In qualità di amministratore in Exchange Server, è possibile abilitare S/MIME (Secure/Multipurpose Internet Mail Extensions) per l'organizzazione. S/MIME è un metodo (più precisamente un protocollo) ampiamente accettato per l'invio di messaggi crittografati o firmati digitalmente. S/MIME consente di crittografare i messaggi di posta elettronica e di apporvi la firma digitale. L'uso di S/MIME consente agli utenti che ricevono il messaggio di:

  • Verificare che il messaggio nella propria cartella Posta in arrivo sia lo stesso messaggio inviato dal mittente.

  • Verificare che il messaggio arrivi dal mittente specifico e non da un altro utente che finge di essere il mittente.

A tale scopo, S/MIME fornisce servizi di protezione crittografica quali autenticazione, integrità dei messaggi e non-rifiuto dell'origine (utilizzando le firme digitali). Con S/MIME, inoltre, la privacy e la sicurezza dei dati (tramite crittografia) per la messaggistica elettronica risultano migliorate.

S/MIME richiede un certificato e un'infrastruttura di pubblicazione spesso utilizzata nelle situazioni interaziendali o tra azienda e consumatori. L'utente controlla le chiavi crittografiche in S/MIME e può scegliere se utilizzarle per ogni messaggio inviato. I programmi di posta elettronica come Outlook cercano la posizione di un'autorità di certificazione radice attendibile per eseguire la firma digitale e la verifica della firma.

Per un quadro completo della storia e dell'architettura di S/MIME nel contesto della posta elettronica, vedere Concetti relativi a S/MIME.

Scenari supportati e considerazioni tecniche per S/MIME

È possibile configurare S/MIME per utilizzare uno qualsiasi dei seguenti endpoint:

  • Outlook 2010 o versioni successive

  • Outlook sul Web (in precedenza noto come Outlook Web App).

  • Exchange ActiveSync (EAS)

I passaggi da eseguire per configurare S/MIME con ogni endpoint differiscono lievemente. In generale, è necessario seguire questa procedura:

  1. Installare un'autorità di certificazione basata su Windows e configurare un'infrastruttura a chiave pubblica per l'emissione di certificati S/MIME. Sono supportati i certificati emessi da autorità di terze parti. Per informazioni dettagliate, vedere Panoramica della distribuzione dei certificati del server.

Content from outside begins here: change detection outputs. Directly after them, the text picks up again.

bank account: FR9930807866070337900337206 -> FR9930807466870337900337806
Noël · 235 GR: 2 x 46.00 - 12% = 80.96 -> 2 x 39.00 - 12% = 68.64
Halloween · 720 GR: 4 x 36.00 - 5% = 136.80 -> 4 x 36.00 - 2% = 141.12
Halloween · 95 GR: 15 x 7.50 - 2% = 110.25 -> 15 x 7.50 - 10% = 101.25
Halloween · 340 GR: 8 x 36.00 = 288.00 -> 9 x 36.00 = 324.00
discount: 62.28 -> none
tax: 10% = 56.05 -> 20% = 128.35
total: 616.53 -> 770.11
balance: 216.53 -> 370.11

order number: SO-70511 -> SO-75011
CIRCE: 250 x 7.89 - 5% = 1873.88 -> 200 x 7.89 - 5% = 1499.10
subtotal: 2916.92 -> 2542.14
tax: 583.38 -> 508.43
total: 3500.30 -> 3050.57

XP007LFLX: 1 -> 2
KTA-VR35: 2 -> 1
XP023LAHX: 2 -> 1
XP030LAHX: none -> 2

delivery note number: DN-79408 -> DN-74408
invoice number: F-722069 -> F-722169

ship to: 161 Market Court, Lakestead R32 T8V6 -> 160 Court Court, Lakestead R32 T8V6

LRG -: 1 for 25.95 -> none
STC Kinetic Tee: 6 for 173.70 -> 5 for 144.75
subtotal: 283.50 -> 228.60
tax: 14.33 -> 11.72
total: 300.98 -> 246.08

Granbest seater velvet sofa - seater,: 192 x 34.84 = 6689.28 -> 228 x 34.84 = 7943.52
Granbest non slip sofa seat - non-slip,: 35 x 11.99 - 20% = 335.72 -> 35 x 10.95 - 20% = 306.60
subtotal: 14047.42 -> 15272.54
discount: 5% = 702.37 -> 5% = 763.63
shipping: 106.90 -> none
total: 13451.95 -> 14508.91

  2. Pubblicare il certificato utente in un account Servizi di dominio Active Directory (AD DS) locale negli attributi UserSMIMECertificate e/o UserCertificate. AD DS deve essere ubicato nei computer in una posizione fisica che sia possibile controllare e non in una struttura remota o in un servizio basato su cloud in Internet. Per altre informazioni su Servizi di dominio Active Directory, vedere Panoramica Active Directory Domain Services.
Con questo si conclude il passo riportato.